In recent scientific research, it looks like a bad environment really can cause some kind of epigenetic damage.
It has not escaped my notice that a more fleshed-out version of this could be a very plausible mechanism for an Enhanced Life Form to be able to adapt quickly to varied environments even while having a long generation time.
|1 person marked this as a favorite.|
The video isn't available, but this show's (PBS's Nova) transcript reports that some epigenetic switches may be inheritable, at least by mice.
I seem to remember also hearing from another PBS science show something similar about the epigenetic switches of people who lived through the U.S.A.'s Great Depression passed on changes to their children. I think the genetic/epigenetic changes inherited were enhanced susceptibility to environmental stressors increasing the chance of stress-related illnesses, like heart attacks, strokes, and becoming overweight/obese... but the show was several years ago, and the details in my head are very foggy.
|The Worst Person Ever|
The interesting question might be, how can those changes be reversed? Can we provide those mice babies with environments and care that produce more positive epigenetic changes?
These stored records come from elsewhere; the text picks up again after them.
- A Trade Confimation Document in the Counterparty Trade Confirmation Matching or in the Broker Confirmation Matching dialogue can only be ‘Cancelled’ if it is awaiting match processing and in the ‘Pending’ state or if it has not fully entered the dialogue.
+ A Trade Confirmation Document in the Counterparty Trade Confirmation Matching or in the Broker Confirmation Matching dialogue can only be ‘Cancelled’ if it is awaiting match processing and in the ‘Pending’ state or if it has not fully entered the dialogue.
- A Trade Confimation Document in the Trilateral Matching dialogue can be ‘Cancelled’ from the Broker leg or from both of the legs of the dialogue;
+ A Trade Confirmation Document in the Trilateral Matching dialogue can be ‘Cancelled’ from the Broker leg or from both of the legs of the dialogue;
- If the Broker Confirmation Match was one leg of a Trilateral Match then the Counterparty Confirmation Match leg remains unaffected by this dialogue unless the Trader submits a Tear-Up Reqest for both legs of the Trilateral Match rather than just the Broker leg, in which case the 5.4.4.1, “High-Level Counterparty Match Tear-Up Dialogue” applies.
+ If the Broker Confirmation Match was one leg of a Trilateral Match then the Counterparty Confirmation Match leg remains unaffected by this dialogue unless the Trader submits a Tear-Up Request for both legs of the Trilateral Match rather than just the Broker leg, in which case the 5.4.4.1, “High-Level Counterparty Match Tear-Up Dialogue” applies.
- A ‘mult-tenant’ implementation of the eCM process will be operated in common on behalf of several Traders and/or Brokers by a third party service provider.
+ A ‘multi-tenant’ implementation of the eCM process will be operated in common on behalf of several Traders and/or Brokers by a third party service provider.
The Science article showed a little bit of evidence that at least some of these changes can be reversed. Also, it's not clear yet how long they last, although it is now known that they can pass down for more than 1 generation (also remember seeing reports of some research to this effect many years ago -- 1980s(?), but the epigenetics part wasn't understood as much back then).
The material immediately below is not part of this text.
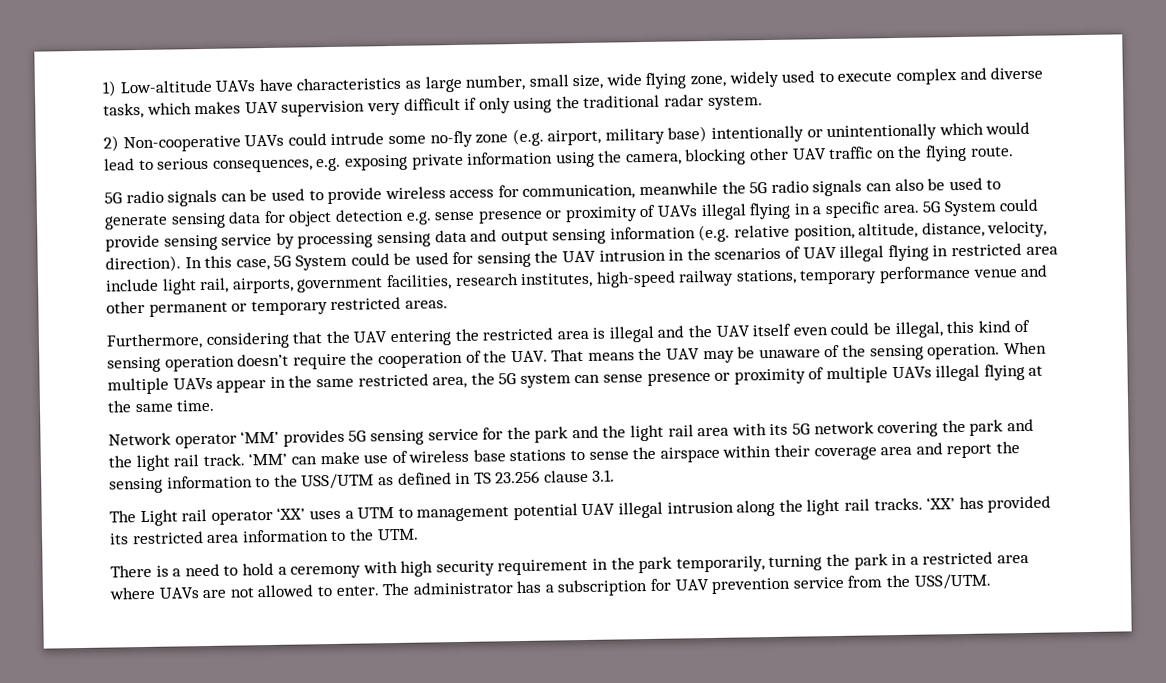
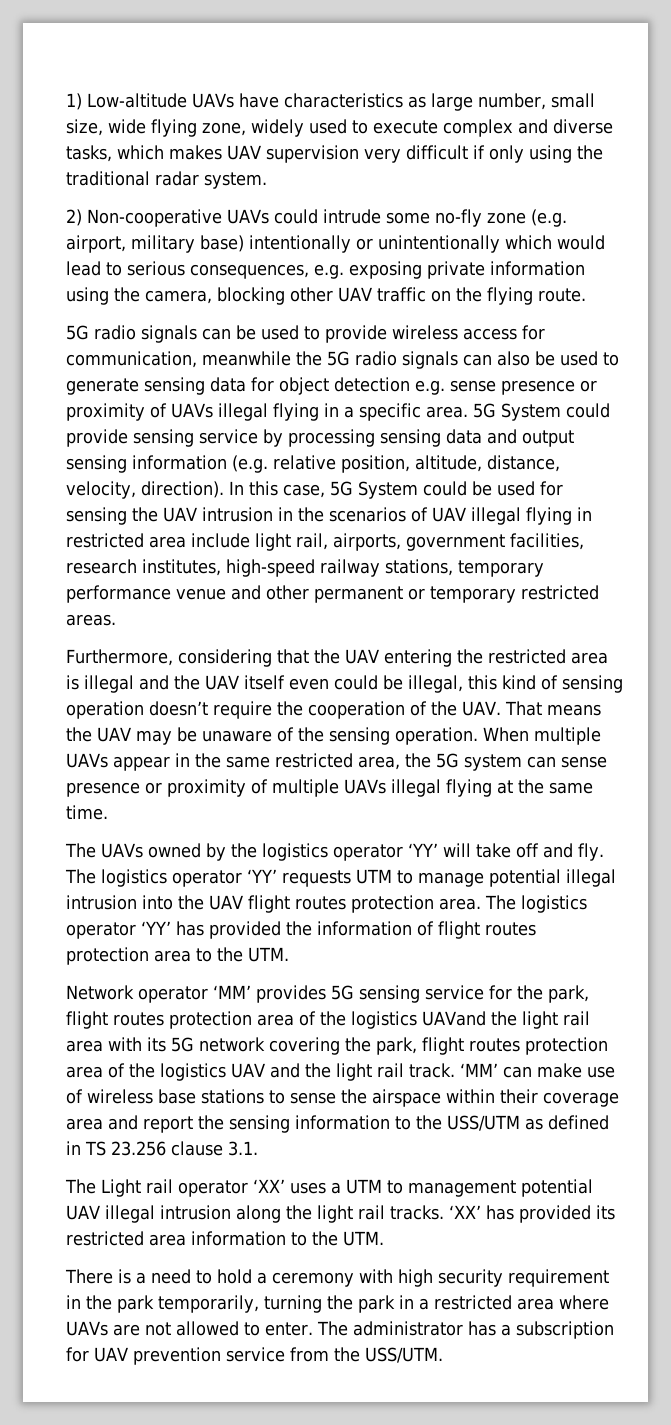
+ The UAVs owned by the logistics operator ‘YY’ will take off and fly. The logistics operator ‘YY’ requests UTM to manage potential illegal intrusion into the UAV flight routes protection area. The logistics operator ‘YY’ has provided the information of flight routes protection area to the UTM.
- Network operator ‘MM’ provides 5G sensing service for the park and the light rail area with its 5G network covering the park and the light rail track.
+ Network operator ‘MM’ provides 5G sensing service for the park, flight routes protection area of the logistics UAVand the light rail area with its 5G network covering the park, flight routes protection area of the logistics UAV and the light rail track.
Edit: Just read the NOVA transcript, and it sounds like they definitely were getting input from earlier versions of the research reported in the Science article.
Presumably, part of the evolutionary reason for heritable epigenetics is to expand the ability to adapt to different environments without needing to wait for natural selection to run its course. It would be interesting research to look for heritable epigenetic changes not connected with disease. Now, about the originally mentioned Enhanced Life Forms -- if part of their enhancement was having an expanded array of phenotypes available through epigenetic modification for improving said rapid adaptability, even in a very long-lived organism -- such as certain very long-lived Humanoids . . . .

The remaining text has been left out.